Jihan melanjutkan, Pemprov Lampung turut memberikan insentif bagi masyarakat melakukan balik nama kendaraan maupun mutasi dalam daerah. Kategori ini diberikan diskon PKB tahun berjalan sebesar 25 persen bagi mobil dan 50 persen bagi sepeda motor.

Selain itu, kendaraan melakukan mutasi masuk ke Provinsi Lampung juga mendapatkan diskon 50 persen untuk pajak tahun pertama dan 50 persen untuk pajak tahun kedua.

"Seluruh peserta program ini juga memperoleh pembebasan denda PKB dan bebas pajak progresif selama masa pelaksanaan program. Masyarakat juga dapat melakukan pembayaran PKB hingga 90 hari sebelum jatuh tempo.

"Untuk layanan perpanjangan STNK dan penggantian pelat nomor kendaraan, masyarakat dapat mendatangi seluruh Samsat Induk maupun Samsat Drive Thru di Lampung. Sementara pembayaran PKB tahunan tanpa perpanjangan STNK dapat dilakukan melalui Samsat Mal, Samsat Keliling, Samsat Desa, Samsat Kontainer, hingga layanan digital e-Signal dan e-Samdes," urainya.
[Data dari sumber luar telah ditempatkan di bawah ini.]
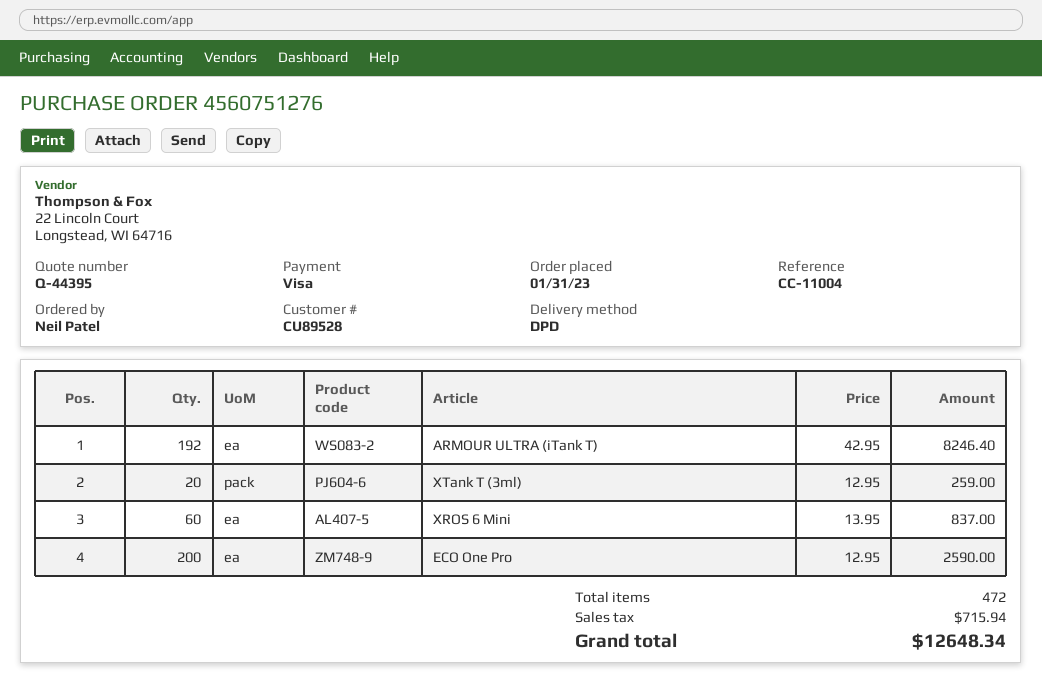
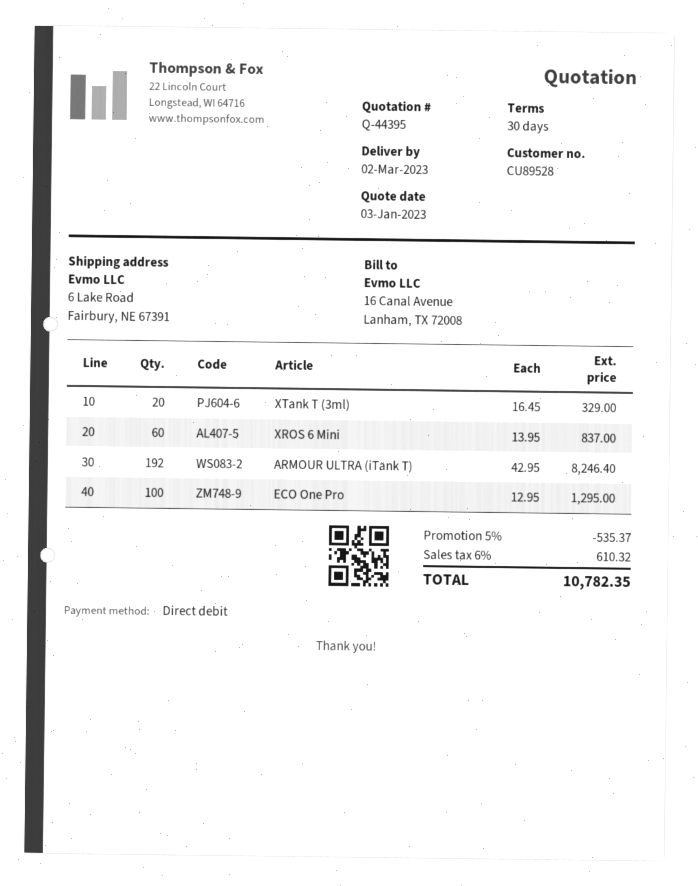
payment method: Visa -> direct debit
XTank T (3ml): 20 x 12.95 = 259.00 -> 20 x 16.45 = 329.00
ECO One Pro: 200 x 12.95 = 2590.00 -> 100 x 12.95 = 1295.00
discount: none -> 5% = 535.37
tax: 715.94 -> 610.32
total: 12648.34 -> 10782.35

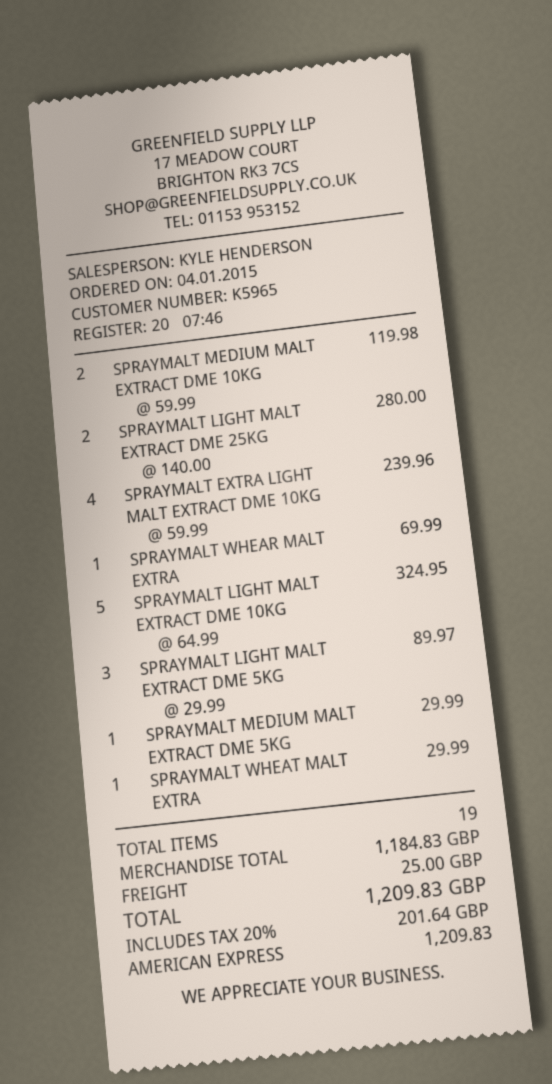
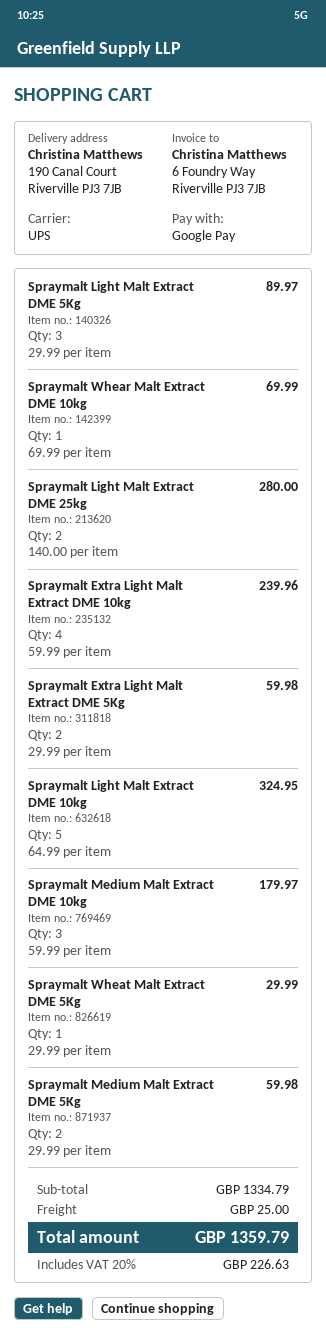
payment method: American Express -> Google Pay
SPRAYMALT MEDIUM MALT EXTRACT DME 10KG: 2 x 59.99 = 119.98 -> 3 x 59.99 = 179.97
SPRAYMALT MEDIUM MALT EXTRACT DME 5KG: 1 x 29.99 = 29.99 -> 2 x 29.99 = 59.98
Spraymalt Extra Light Malt Extract DME 5Kg: none -> 2 x 29.99 = 59.98
subtotal: 1184.83 -> 1334.79
tax: 20% = 201.64 -> 20% = 226.63
total: 1209.83 -> 1359.79

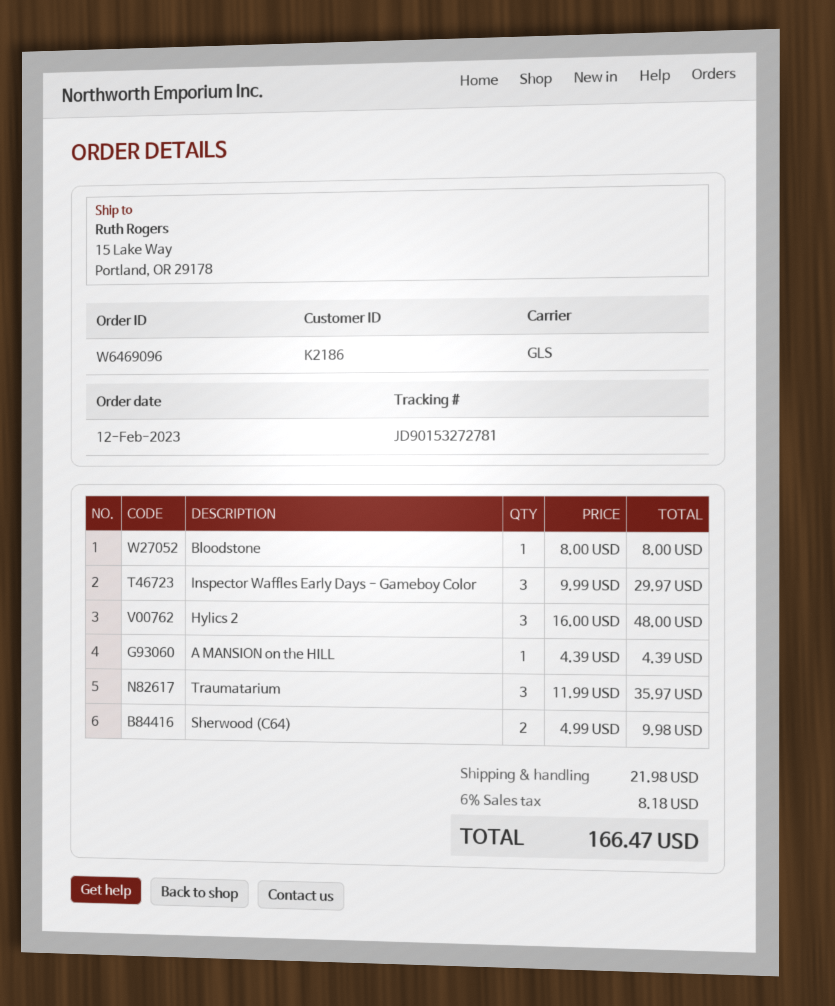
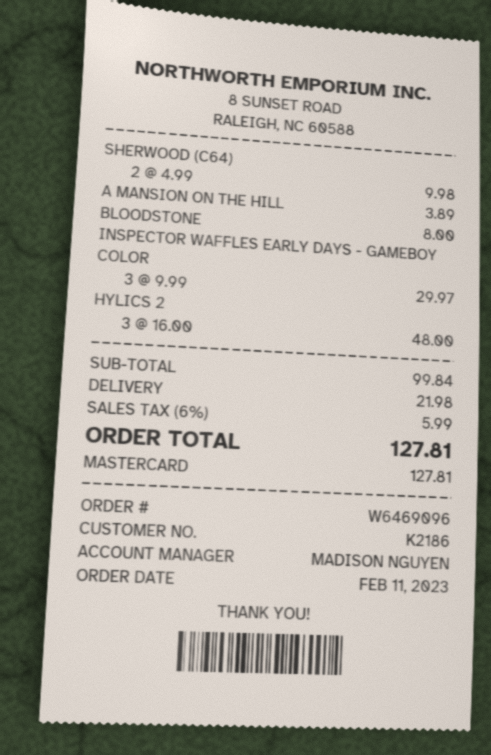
order date: 2023-02-12 -> 2023-02-11
A MANSION on the HILL: 1 x 4.39 = 4.39 -> 1 x 3.89 = 3.89
Traumatarium: 3 x 11.99 = 35.97 -> none
tax: 6% = 8.18 -> 6% = 5.99
total: 166.47 -> 127.81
3. Pemprov sebut tidak ada lagi pemutihan tahun depan

Pemprov Lampung melaunching program Keringanan Pajak Kendaraan Bermotor (PKB) 2026. (Dok. Pemprov Lampung)

Jihan mengimbau seluruh masyarakat memanfaatkan program keringanan tersebut sebelum berakhir pada 31 Agustus 2026. Menurutnya, program tahun ini menjadi kesempatan terakhir bagi masyarakat belum mengikuti pemutihan sebelumnya.

"Tahun depan tidak ada lagi program pemutihan, sehingga kami mengajak masyarakat segera memanfaatkannya untuk menghindari risiko penghapusan data kendaraan dari registrasi dan identifikasi kendaraan bermotor," tegas Wagub.